One round of AES can be described as \( R(x) = K \oplus MC\circ SR \circ \text { S-box} (x)\). In the first round an additional AddRoundKey operation (using a whitening key) is applied, and in the last round the MixColumns operation is omitted.

The Notation Used in the Paper. Let x denote a plaintext, a ciphertext, an intermediate state, or a key. Then \(x_{i, j}\) with \(i, j \in \{0, \dots , 3\}\) denotes the byte in the \(j\)-column of the \(i\)-row. We denote by R one round of AES, while we denote r rounds of AES by \(R^{r}\). Finally, in the paper we often use the term partial collision (or collision) when two texts belong to the same coset of a given subspace \(\mathcal {X}\). We recall that given a subspace \(\mathcal {X}\), the cosets \(\mathcal {X}\oplus a\) and \(\mathcal {X}\oplus b\) (where \(a\ne b\)) are equal (that is, \(\mathcal {X}\oplus a \equiv \mathcal {X} \oplus b\)) if and only if \(a \oplus b \in \mathcal {X}\).

2.2 Subspace Trail Notation for AES

Here we briefly recall the subspace trail notation for AES [11]. We work with vectors and vector spaces over \(\mathbb {F}_{2^8}^{4 \times 4}\), and we denote by \(\{e_{0,0}, \dots , e_{3,3}\}\) the unit vectors of \(\mathbb {F}_{2^8}^{4 \times 4}\) (e.g., \(e_{i,j}\) has a single 1 in row i and column j).

Definition 1

For \(i\in \{0,1,2,3\}\):

  • The column spaces \(\mathcal {C}_i\) are denoted as \(\mathcal {C}_i = \langle e_{0, i}, e_{1, i}, e_{2, i}, e_{3, i} \rangle \).

  • The diagonal spaces \(\mathcal {D}_i\) are denoted as \(\mathcal {D}_i = SR^{-1}(\mathcal {C}_i)\). Similarly, the inverse-diagonal spaces \(\mathcal {ID}_i\) are denoted as \(\mathcal {ID}_i = SR(\mathcal {C}_i)\).

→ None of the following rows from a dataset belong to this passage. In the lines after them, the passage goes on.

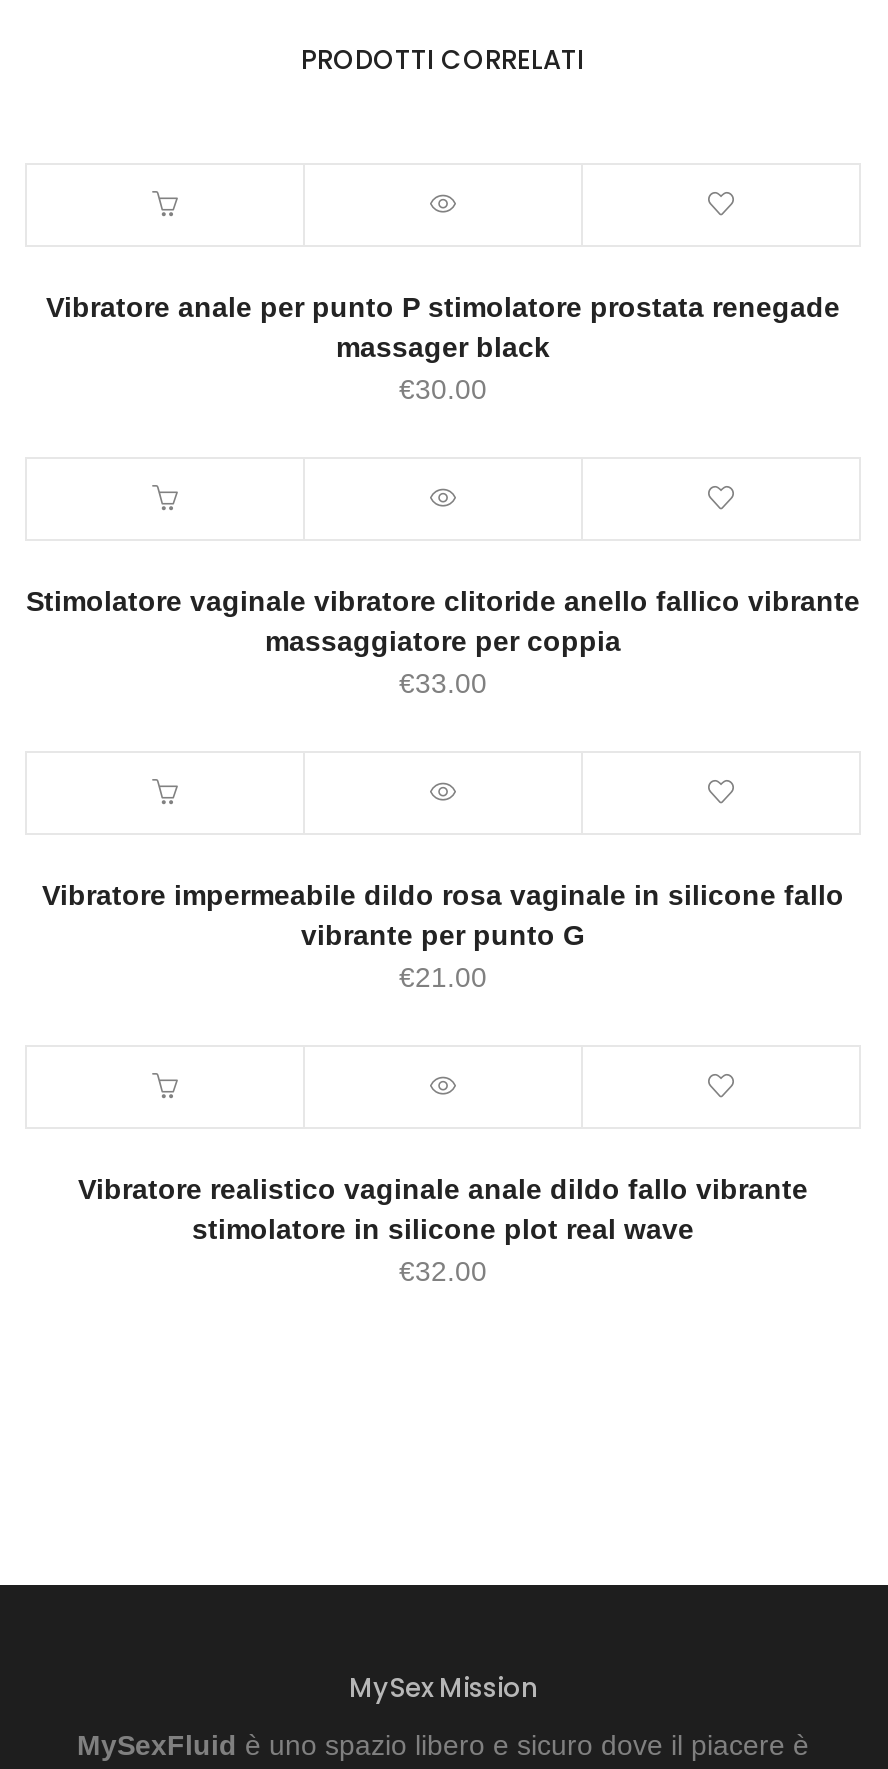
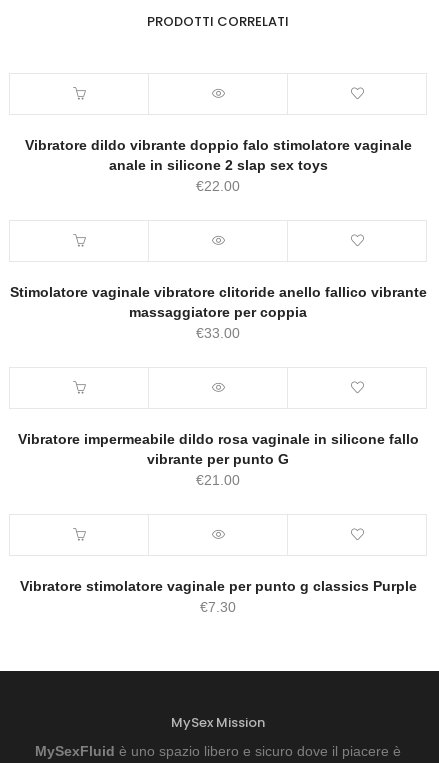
- Vibratore anale per punto P stimolatore prostata renegade
- massager black
- €30.00
+ Vibratore dildo vibrante doppio falo stimolatore vaginale
+ anale in silicone 2 slap sex toys
+ €22.00

- Vibratore realistico vaginale anale dildo fallo vibrante
- stimolatore in silicone plot real wave
- €32.00
+ Vibratore stimolatore vaginale per punto g classics Purple
+ €7.30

  • The i-th mixed spaces \(\mathcal {M}_i\) are denoted as \(\mathcal {M}_i = MC (\mathcal {ID}_i)\).

Definition 2

For \(I \subseteq \{0, 1, 2, 3\}\), let \(\mathcal {C}_I\), \(\mathcal {D}_I\), \(\mathcal {ID}_I\) and \(\mathcal {M}_I\) be denoted as

$$ \mathcal {C}_I = \bigoplus _{i\in I} \mathcal {C}_i, \qquad \mathcal {D}_I = \bigoplus _{i\in I} \mathcal {D}_i, \qquad \mathcal {ID}_I = \bigoplus _{i\in I} \mathcal {ID}_i, \qquad \mathcal {M}_I = \bigoplus _{i\in I} \mathcal {M}_i. $$

Let \(\mathcal {X}^c\) be the complementary space of \(\mathcal {X}\). As shown in detail in [11],

(1):

For any coset \(\mathcal {D}_I \oplus a\) there exists a unique \(b\in \mathcal {C}_I^c\) s.t. \(R(\mathcal {D}_I \oplus a) = \mathcal {C}_I \oplus b\).

(2):

For any coset \(\mathcal {C}_I \oplus a\) there exists a unique \(b\in \mathcal {M}_I^c\) s.t. \(R(\mathcal {C}_I \oplus a) = \mathcal {M}_I \oplus b\).

Theorem 1

([11]). For each \(I\subseteq \{0,1,2,3\}\) and for each \(a \in \mathcal {D}_I^c\), there exists one and only one \(b\in \mathcal {M}_I^c\) s.t. \(R^{2}(\mathcal {D}_I \oplus a) = \mathcal {M}_I \oplus b\).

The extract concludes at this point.